This article lists international opinion polls taken in various countries around the world during 2008 relating to the 2008 United States presidential election. Most polls measured foreign preference for Democratic candidate Barack Obama and Republican candidate John McCain. For international reaction to the election, see International reaction to the United States presidential election, 2008.

==Summary==
Most polls during the 2008 election year showed greater global support for Senator Barack Obama over Senator John McCain. A poll for the BBC World Service conducted in 22 countries found Obama favored in each one by varying margins, with an overall average of 49% preference for Obama, 12% for McCain, and 40% with no preference. Similarly, a 73 country Gallup poll found that 24% of those polled favored Obama compared with 7% who favored McCain; 69% of those surveyed had no opinion. An international Reader's Digest survey also reported more support for Obama than McCain in all 16 foreign countries polled, though not in the U.S. itself. However, certain countries did prefer McCain to Obama in some polls, including Israel, Georgia, Laos by a small margin, and the Philippines (which is in contrast to the capital Manila).
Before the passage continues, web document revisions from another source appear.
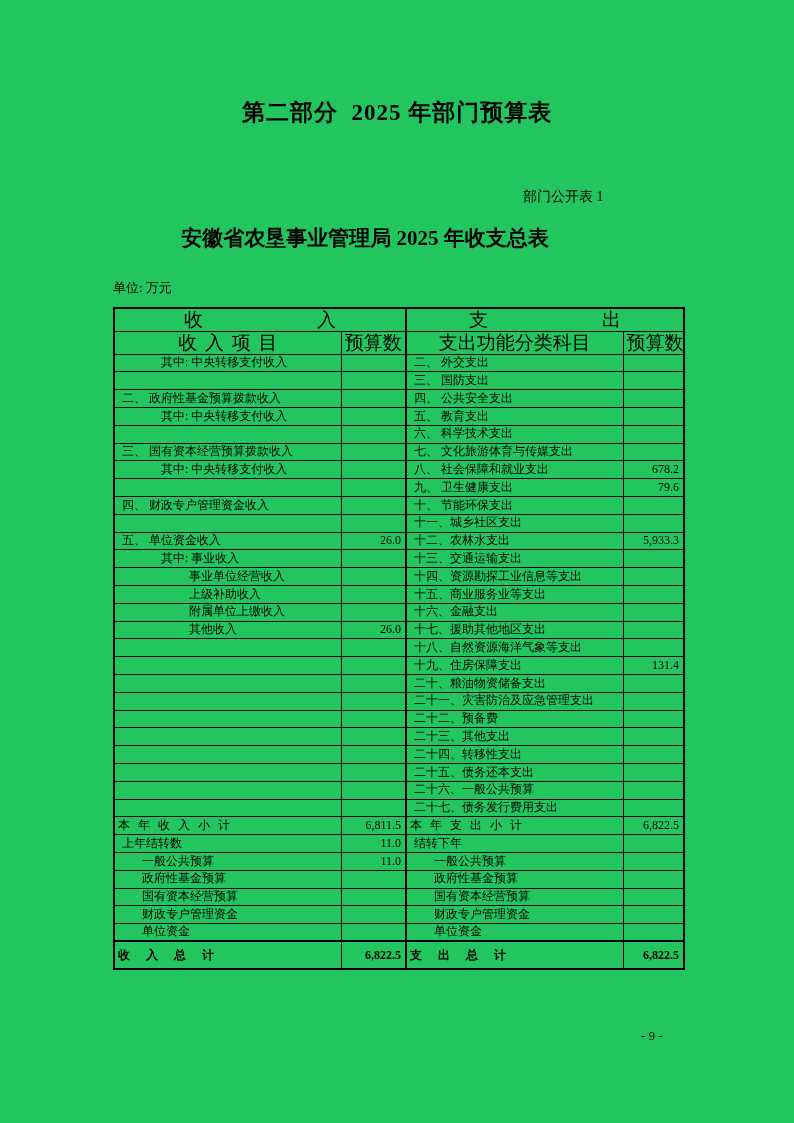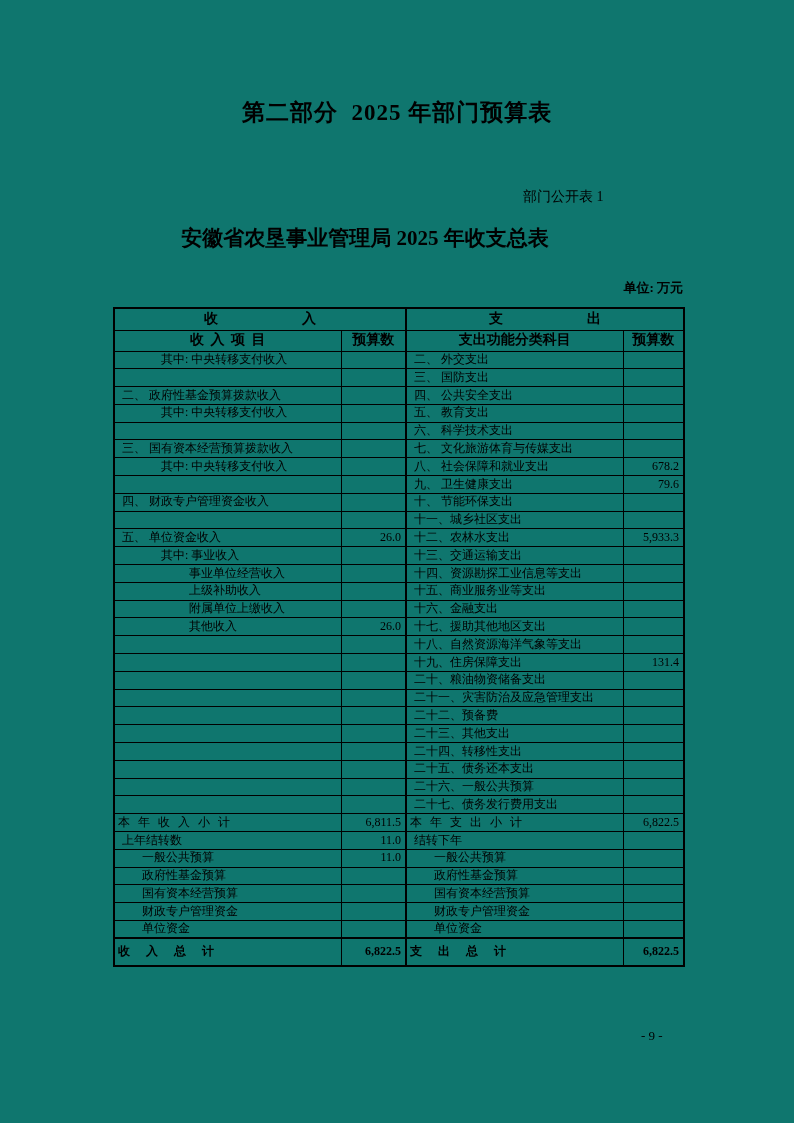"第二部分 2025 年部门预算表" .page { background: #0f766e -> #22c55e }
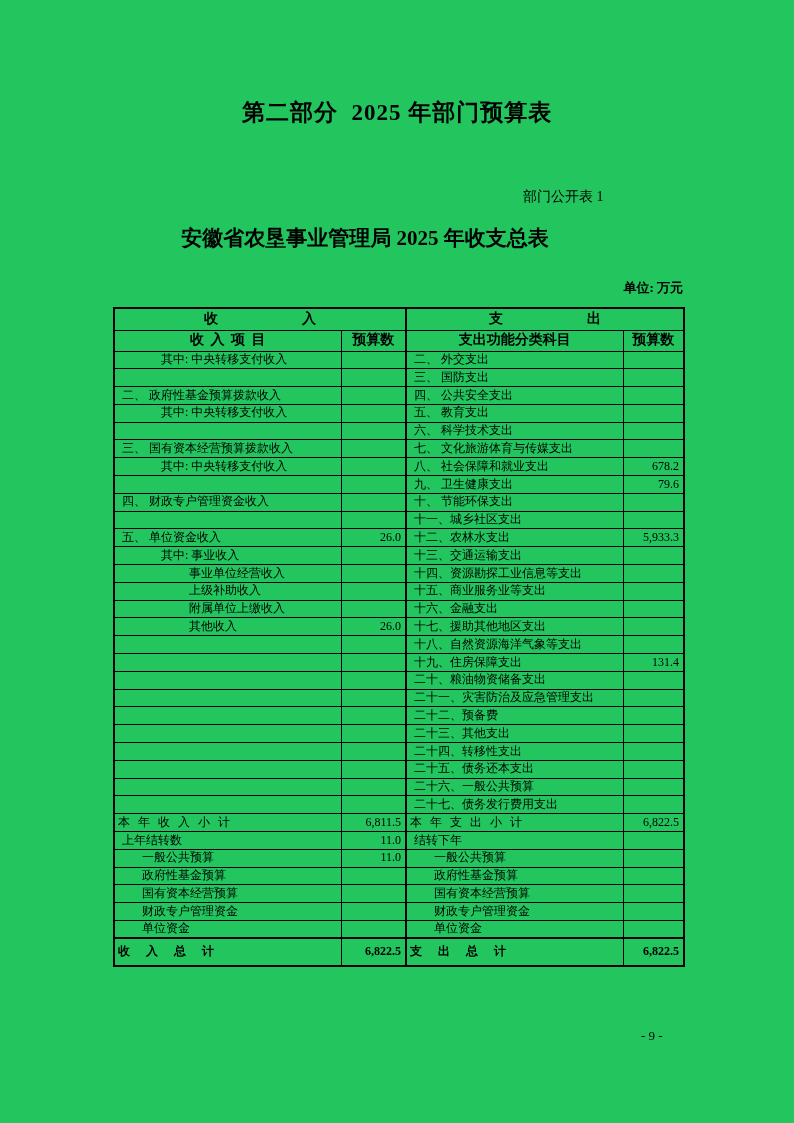"单位: 万元" .unit-label { font-weight: bold -> none; text-align: right -> none }
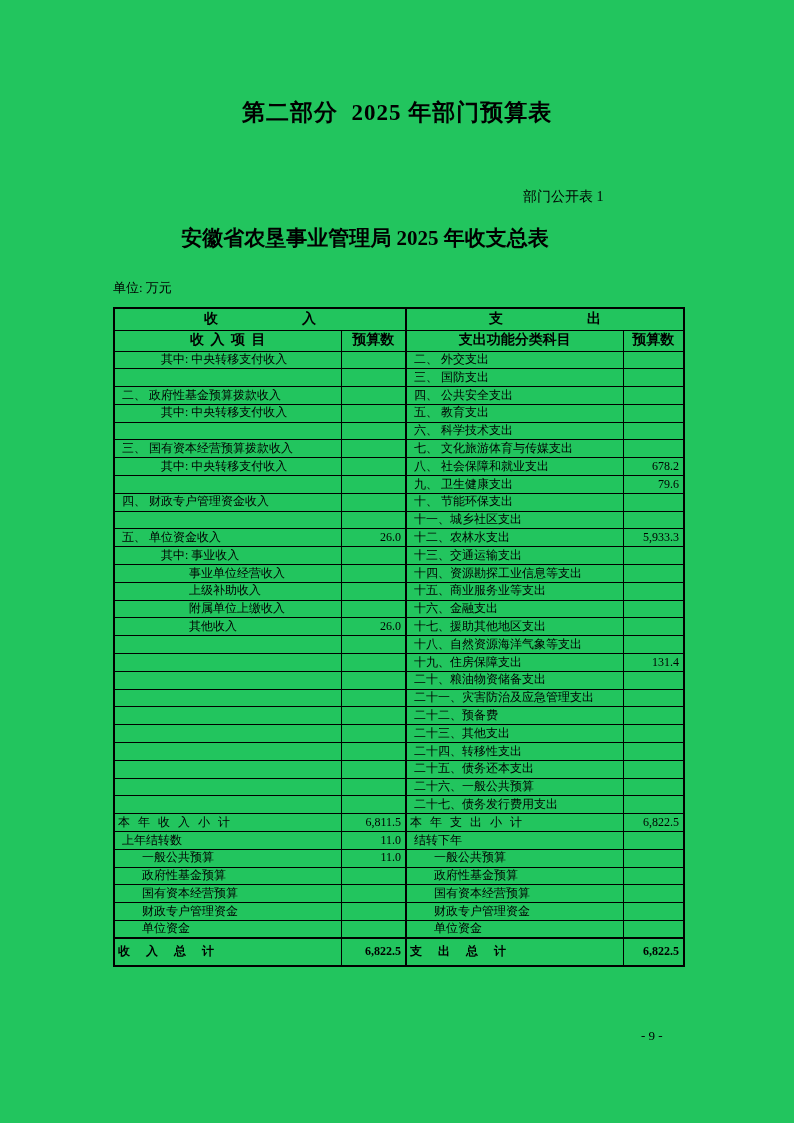"收 入" .budget-table thead th { font-size: 14px -> 19px; font-weight: bold -> normal }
A poll done by the Pew Global Attitudes Project investigated whether other countries believed American foreign policy "will change for the better" with a new president. Although majorities held this belief in several major European and African countries, 67% of Japanese respondents said it would not change very much and more Jordanians and Egyptians believed American foreign policy would get worse than better. In terms of confidence in the candidates, the Pew poll found most but not all countries had more confidence in Obama to do the right thing in global affairs. In several countries a majority of those polled said they were following the campaign closely, including Australia, Germany, Jordan, and the United Kingdom.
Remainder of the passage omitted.